Un génocide exemplaire,
Arménie 1915

Nous en sommes venus au temps où
l'humanité ne peut plus vivre avec, dans
sa cave, le cadavre d'un peuple assassiné.

Jean Jaurès

AVERTISSEMENT

Jean Marie CarzouCe livre a paru pour la première fois en avril 1975. Le militant de la cause arménienne que j’étais alors l’a écrit pour une raison très simple : il y a trente ans, aucun livre en français n’était disponible sur le sujet… lequel sujet semblait bien avoir disparu définitivement de l’Histoire officielle du XXème siècle, bien qu’il en constituât le premier fait de génocide – et seul l’Uruguay acceptait en ce temps-là de présenter à l’ONU une motion sur la question arménienne « quand le moment sera venu ».

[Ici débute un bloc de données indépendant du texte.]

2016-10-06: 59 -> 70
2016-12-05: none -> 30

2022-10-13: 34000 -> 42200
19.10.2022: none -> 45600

Je n’étais d’ailleurs moi-même venu à cette cause que par l’entremise d’un réalisateur arménien, Arlen Papazian, rencontré à la télévision à la fin des années soixante. Mon père se proclamait Français né à Paris et c’est pour des discours commémoratifs que je découvris la réalité des choses ; ne manquaient, en effet, ni les témoignages ni les documents – même si le silence et l’oubli, confortant l’injustice, les rendaient alors caducs. J’allai même jusqu’à évoquer l’arme du terrorisme comme ultime possibilité de ramener au grand jour « les vrais problèmes demeurés en suspens de la question arménienne » : c’était en octobre 1972, avant qu’ait eu lieu à Los Angeles le premier attentat contre un diplomate turc, attentat perpétré par un survivant des massacres.

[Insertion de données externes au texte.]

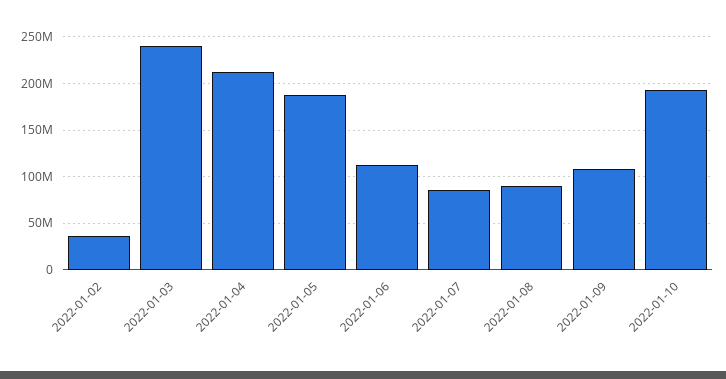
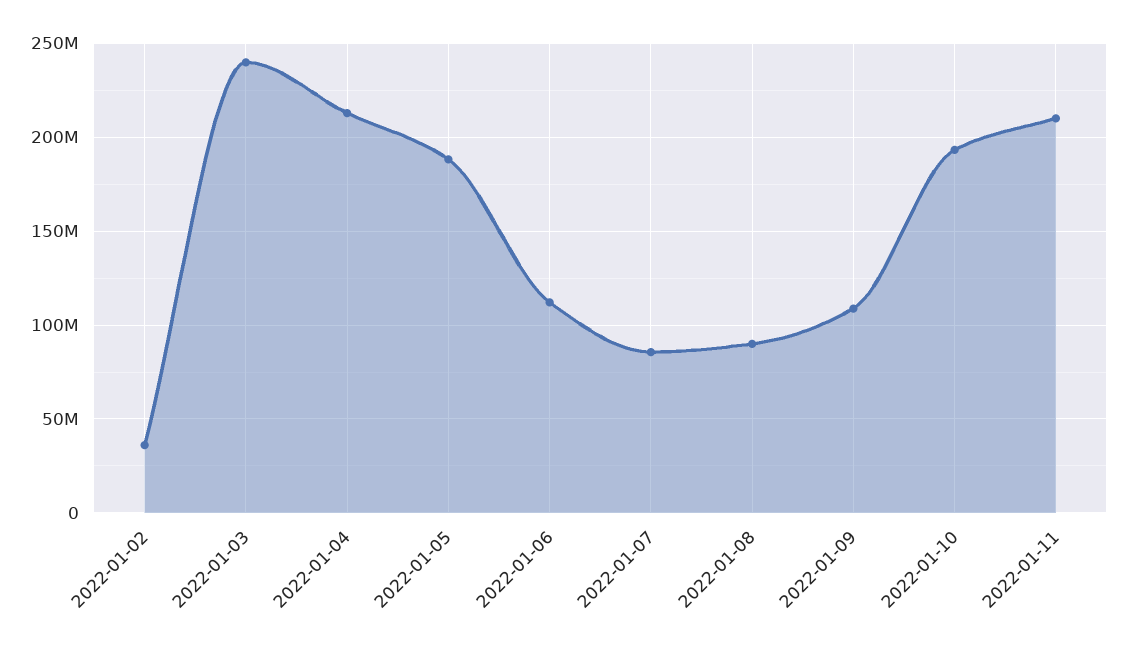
2022-01-11: none -> 210000000

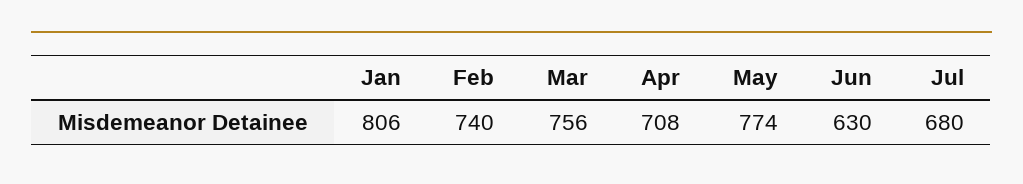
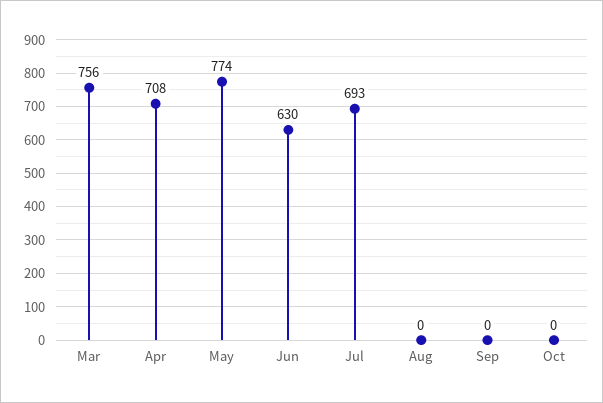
Jan: 806 -> none
Feb: 740 -> none
Jul: 680 -> 693
Aug: none -> 0
Sep: none -> 0
Oct: none -> 0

Avec les responsables du site, nous avons décidé de reproduire ici telle quelle la toute première édition du livre, celle de 1975 dont Claire Mouradian rappelait récemment (dans « Le Monde 2 » du 16 avril 2005) qu’elle révèla « à l’opinion publique française un ensemble de faits oubliés ou occultés ». Certes, bien des choses ont changé depuis 1975 et la littérature concernant le génocide arménien est aujourd’hui, fort heureusement, disponible de façon abondante et variée. On a en outre enfin ouvert la porte de la cave et, grâce au terrorisme puis à l’action continue et efficace des comités de la diaspora, la question est venue à la lumière, bénéficiant de la reconnaissance officielle de nombreux Etats (dont la France) et même partie prenante des conditions de l’éventuelle adhésion de la Turquie à la Communauté européenne. Last but not least, l’Arménie elle-même, du moins sa partie alors soviétique, est après 1989 devenue une République souveraine dont l’année sera célébrée en France en 2006 et 2007. J’avais d’ailleurs en quelque sorte « annoncé » ce bouleversement historique en rappelant en 1975, dans un discours au Palais des Congrès de la porte Maillot, que, communiste ou pas, l’Arménie était notre patrie et que, comme telle, elle serait forcément plus durable dans le temps historique…

En fait, ne vont donc dater, à la lecture aujourd’hui de ce livre, que les références initiales à l’Arménie soviétique et, en conclusion, le décompte des années depuis le déclenchement du génocide : soixante, alors que nous voici à quatre-vingt-dix… C’est là qu’apparaît, malheureusement, ce qui a le moins changé : l’impossibilité où se trouvent aujourd’hui encore les dirigeants de la Turquie de reconnaître les crimes perpétrés sur l’ordre exprès de leurs prédécesseurs. Nous sommes toujours aussi loin des compensations financières allemandes et de l’agenouillement du chancelier Brandt !

JEAN-MARIE CARZOU
Juillet  2005

Je tiens naturellement à remercier les responsables du site « imprescriptible.fr » de permettre à ce livre, témoignage de combat, de retrouver sa place, pleine et entière, dans l’histoire trop longue de notre lutte pour la justice.